‘Pretty amazing’: Golden Horn as a jump sire, from Good Morning Bloodstock

‘Pretty amazing’: Golden Horn as a jump sire, from Good Morning Bloodstock

By Martin Stevens

2nd November 2022

Success really should be measured by strike rates in the bloodstock industry, rather than by bare numbers of winners or lumps of prize money that don’t take into account opportunity. The only trouble with strike rates, though, is that as soon as a high one is identified and comes to wider recognition, it is almost certainly doomed to drop. A sparsely used sire who gets a phenomenal percentage of winners to runners from small early crops will likely struggle to sustain that figure when he has more and more representatives on the track, not all of them out of the best or most suitable mares. Similarly, the winners-to-runners ratio of a ‘nick’ between sire and broodmare sire that looks so impressive at the outset will soon drop as soon as everyone else jumps on the bandwagon.

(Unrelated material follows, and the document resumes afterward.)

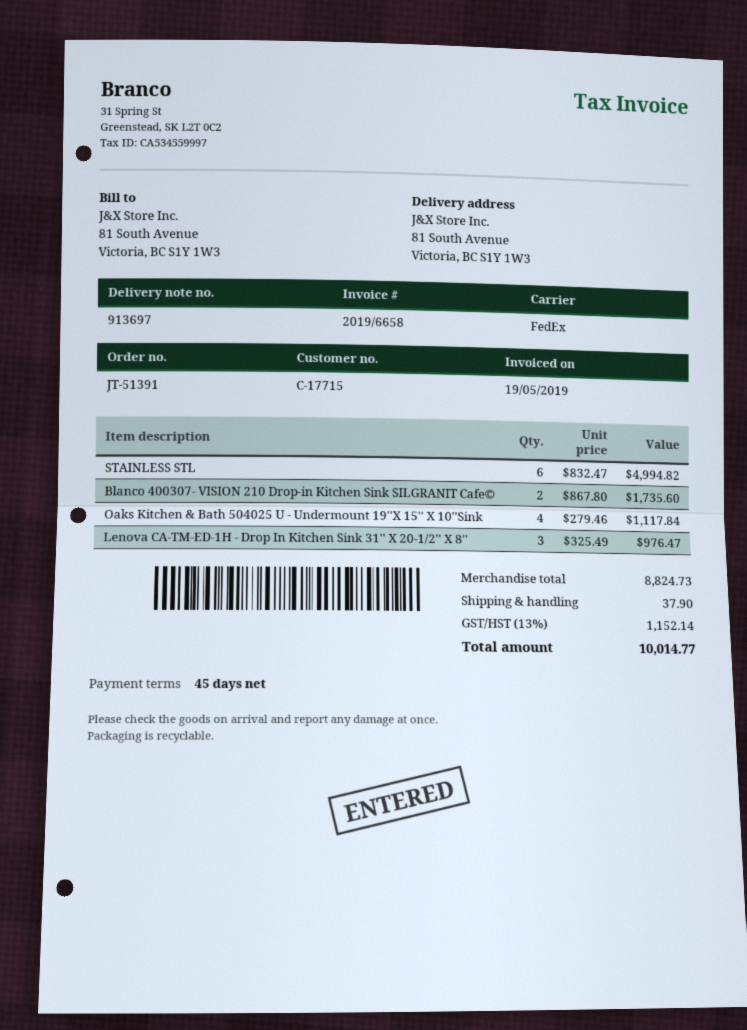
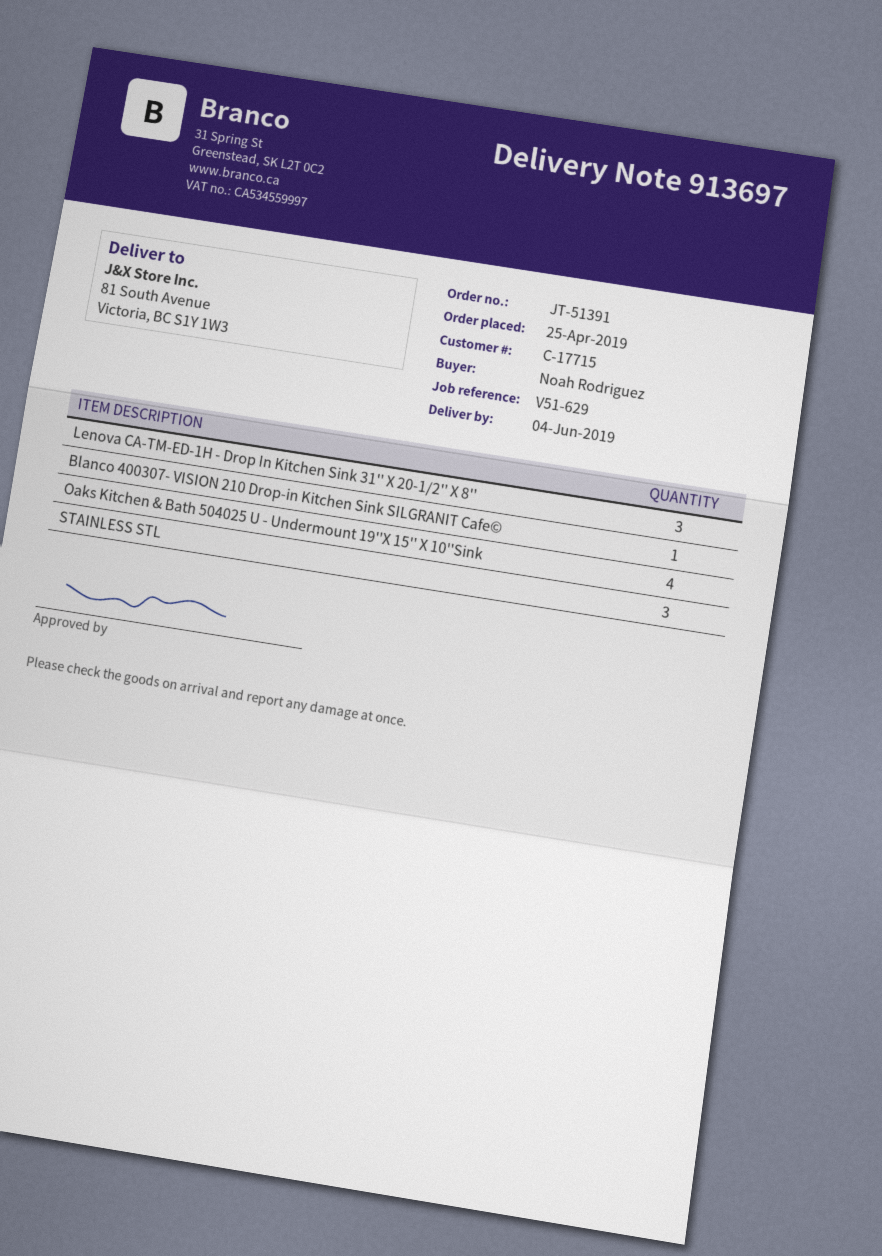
STAINLESS STL: 6 -> 3
Blanco 400307- VISION 210 Drop-in Kitchen Sink SILGRANIT Cafe©: 2 -> 1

For that reason, I was pleasantly surprised when I checked out the stats of Golden Horn after his son Nusret, a fairly smart performer on the flat, scored so easily on his jumps debut for Joseph O’Brien in a Punchestown three-year-old hurdle on Sunday. The brilliant Derby and Arc winner, but somewhat less brilliant source of flat superstars, has now supplied 17 winners from 27 runners in the National Hunt sphere in Britain and Ireland for a strike rate of 63 per cent, according to Racing Post statistics.

It was this time last year when I first wrote in this space about Golden Horn’s eye-catching start with jumps runners, and at that point he had fielded seven winners from 10 starters – including Stag Horn, who went on to take the Leamington Novices’ Hurdle, and First Street, subsequently a close second in the County Hurdle. For his proportion of winners to runners to have dropped by only seven percentage points, despite having been represented by another 17 horses in the intervening period, is pretty amazing. Granted, a lot of those runners will still be very well bred – and indeed the still-entire Nusret is a half-brother to Musidora Stakes winner Liber Nauticus – but bear in mind, too, that his early results might have encouraged trainers of his more disappointing horses to chance their arm over hurdles; just the sort of thing that usually ruins a rip-roaring strike rate.

Nusret, who is as low as 12-1 in ante-post lists for the Triumph Hurdle, is not the only exciting prospect for his sire to have emerged recently in this discipline, either. Nemean Lion, a five-year-old gelding out of Ninfea, a Listed-placed Selkirk half-sister to Magical Lagoon and Novellist, looked to have bags of talent when hosing up in a Hereford maiden hurdle on his first start over jumps last Tuesday. He had run second in Group 2 company at three for André Fabre and Godolphin, but was sold into Kerry Lee’s stable for just £18,000 at a Tattersalls Ascot sale.

Kutaiba, a three-year-old filly out of an unraced Dansili half-sister to Taghrooda bought by Rae Guest for a mere 10,000gns from the Shadwell part-dispersal at last year’s Tattersalls December Mares Sale, is another name to note by the sire. She expended little energy in seeing off her nine rivals on debut in a Huntingdon bumper for the trainer earlier in the month, and could have a fruitful dual-purpose career in front of her.

Look out also for what could be Golden Horn’s 28th National Hunt runner in Britain and Ireland, if the four-year-old filly Golden Ace takes up her entry in a mares’ bumper at Ffos Las on Friday. She was bred by Meon Valley Stud out of their Listed-winning Dubawi mare Deuce Again, but never raced for that operation and was instead sold to current owner Ian Gosden for 12,000gns at last year’s Tattersalls July Sale. She is now trained by Jeremy Scott.

Golden Horn’s continued success as a jumps sire will be music to the ears of his new owner and custodian, Jayne McGivern of Dash Grange Stud and Simon Sweeting at Overbury Stud respectively. He can be expected to cover a strong book of National Hunt mares at the Gloucestershire operation next year, when his fee has been set at a very reasonable £8,000. The resultant offspring won’t be his first bred for jumping, though, as he received a large number of National Hunt mares among the 156 he covered at Dalham Hall Stud this year, including useful sorts Buildmeupbuttercup, Free Thinking, Golden Sunbird, Happy Diva, L’Unique and My Petra as well as the dams of Black Tears, Elle Est Belle, Llandinabo Lad, Redemption Day and Santini.

Golden Horn was already an exceptional middle-distance horse with size and scope, not to mention those splendid progeny stats, but the knowledge that so many well-bred jumpers are in the pipeline might make him an even more attractive play for National Hunt breeders in his new home of Overbury Stud in the coming years.